Thoughts and Prayers

Instead, they offer their useless thoughts and prayers. Thoughts and prayers about what? How do they help the dead 6-year-old and 13-year-old? How have they helped over the past 6 years or longer. Thoughts and prayers don’t do shit. But they are the last refuge of the person too enthralled in the NRA, too enthralled with his or her own wealth, or too stupid to see what’s going on. Thoughts and prayers without action are dead – just like the victims of the gun violence that brought them on and the souls of those who are decidedly against protecting the lives of those who they have sworn to protect.

Everyone Should Have a Gun

Some advocate for giving everyone a gun. Society was much more polite when people could meet out on the street at high noon and shoot each other because of a perceived slight or because they wanted to see who was the fastest draw. They fail to recognize that in the shooting of a suspect in New York, eight bystanders were injured – all of them by the police officers who are supposed to be trained with the weapons they use. The criminal didn’t shoot anyone.

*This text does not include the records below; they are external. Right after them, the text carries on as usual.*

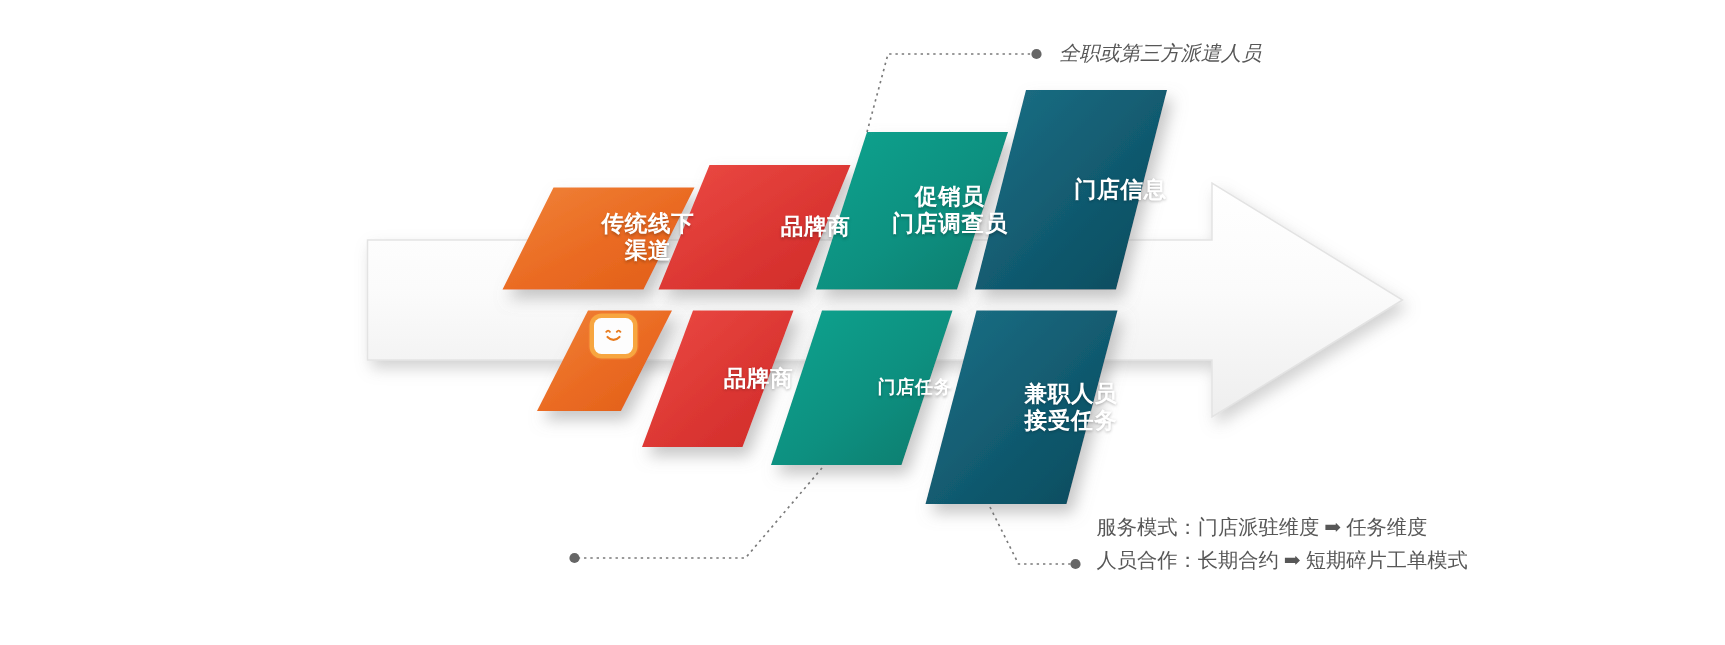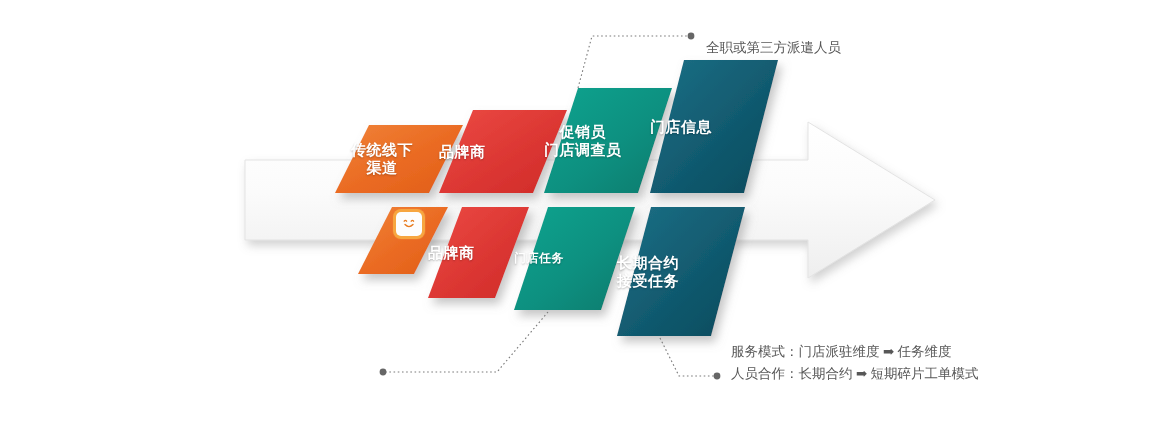--- a/index.html
+++ b/index.html
@@ -164,7 +164,7 @@
 接受任务</span>
   </div>
 
-  <div class="ann" style="left:706px;top:37px;">全职或第三方派遣人员</div>
+  <div class="ann" style="left:706px;top:25px;font-style:italic;">全职或第三方派遣人员</div>
 
 
   <div class="ann" style="left:731px;top:341px;">服务模式：门店派驻维度 ➡ 任务维度

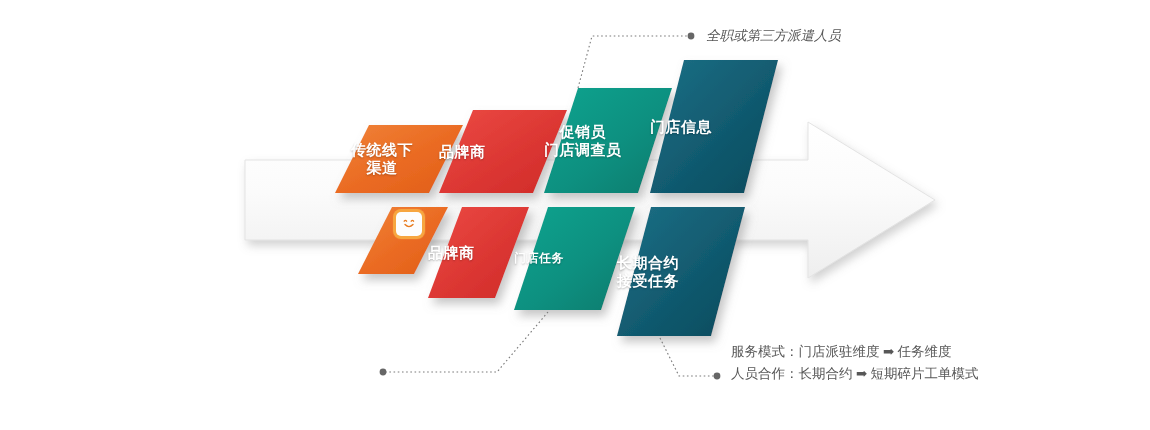--- a/index.html
+++ b/index.html
@@ -18,7 +18,7 @@
     font-weight:700;
     display:flex;
     align-items:center;
-    justify-content:flex-start;
+    justify-content:flex-end;
     text-align:center;
     line-height:1.18;
     letter-spacing:.5px;

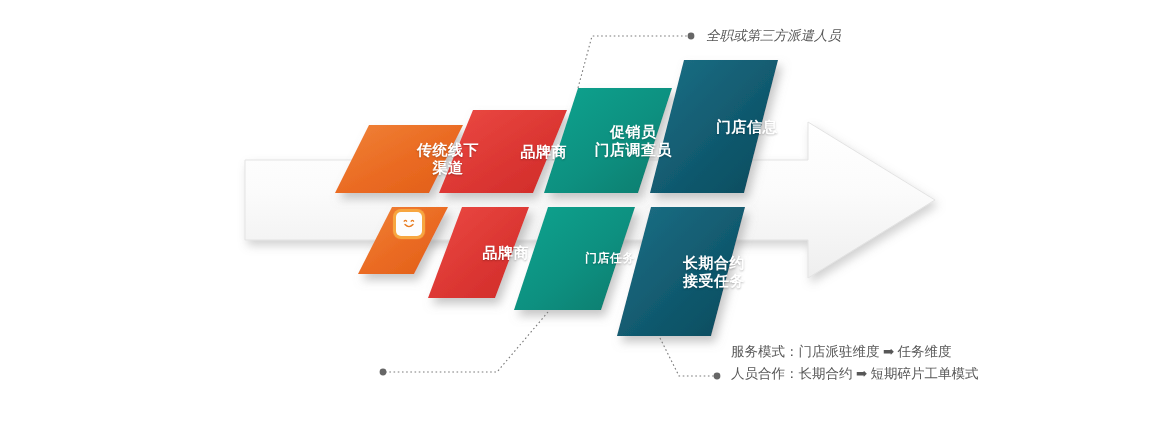--- a/index.html
+++ b/index.html
@@ -130,7 +130,7 @@
     </g>
   </svg>
 
-  <div class="chev" style="left:351px;top:125px;width:128px;height:68px;font-size:15px;">
+  <div class="chev" style="left:335px;top:125px;width:128px;height:68px;font-size:15px;">
     <span class="lbl">传统线下
 渠道</span>
   </div>

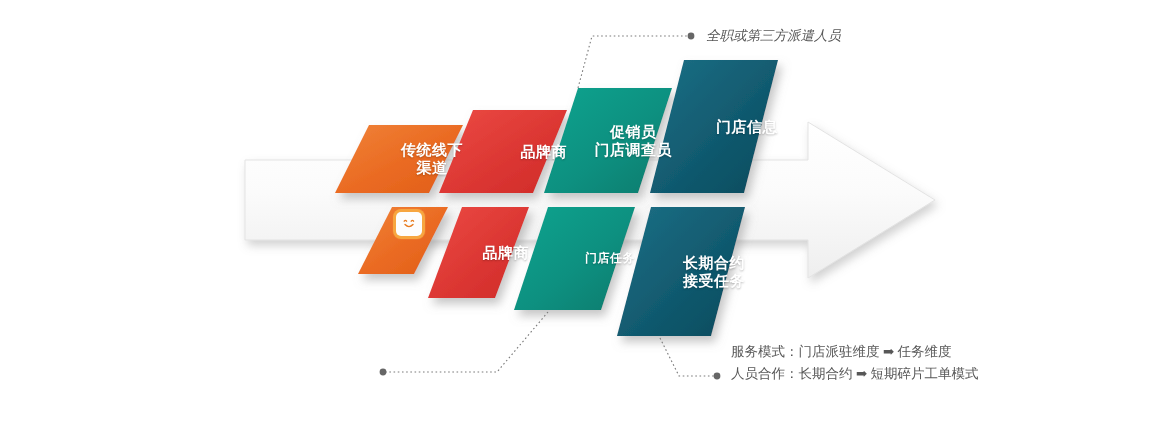--- a/index.html
+++ b/index.html
@@ -160,7 +160,7 @@
     <span class="lbl">门店任务</span>
   </div>
   <div class="chev" style="left:617px;top:207px;width:128px;height:129px;font-size:15px;">
-    <span class="lbl">长期合约
+    <span class="lbl">兼职人员
 接受任务</span>
   </div>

Everyone Should Be Educated

Alternatively, they say there should be gun training in schools. This would be great. It might only be a partial solution, but if every child knew what a gun was, how it worked, and what it could do to other people, animals, targets, an argument could be made that there would be fewer accidental deaths in the homes that have guns. It might even work later in life for these young, white men who perpetrate these horrible crimes. But we can’t even get schools enough funding to take care of the core elements, like math, science and English. How are we going to afford gun education for every child in the U.S.? More importantly, when will it fit into the day?

Still No Solution

Education is not a panacea. It doesn’t cure everything. There are plenty of educated people who have subverted their education and decided to support the cigarette industry by denying the danger of smoking. There are plenty of educated people who have embraced tenets that are reprehensible in light of their education. Educated people can be racist, elitist, and dumb. They can choose to see poverty as a choice rather than as the systemic problem it is. Maybe, it can be a part of the solution, but by itself, unless it changes behavior, education isn’t the be-all, cure-all.

Back to the Beginning

So, what’s the solution? Until the two sides of the issue are willing to come together and discuss the issue without taking possible solutions off the table, we’ll always be where we are now. People getting shot and killed every day; some of those shootings will be mass shootings that will allow politicians to send their thoughts and prayers and 14 minutes later they can tweet well wishes to their favorite fighter. So, sit back on your couch, turn up the noise on the TV and shut your heart to the hurt of your fellow Americans. Once we’re all dead, God will sort us out. And He’ll probably wonder what we found so hard about loving our neighbor, and what was so hard about knowing He is Love and we were created in His own image.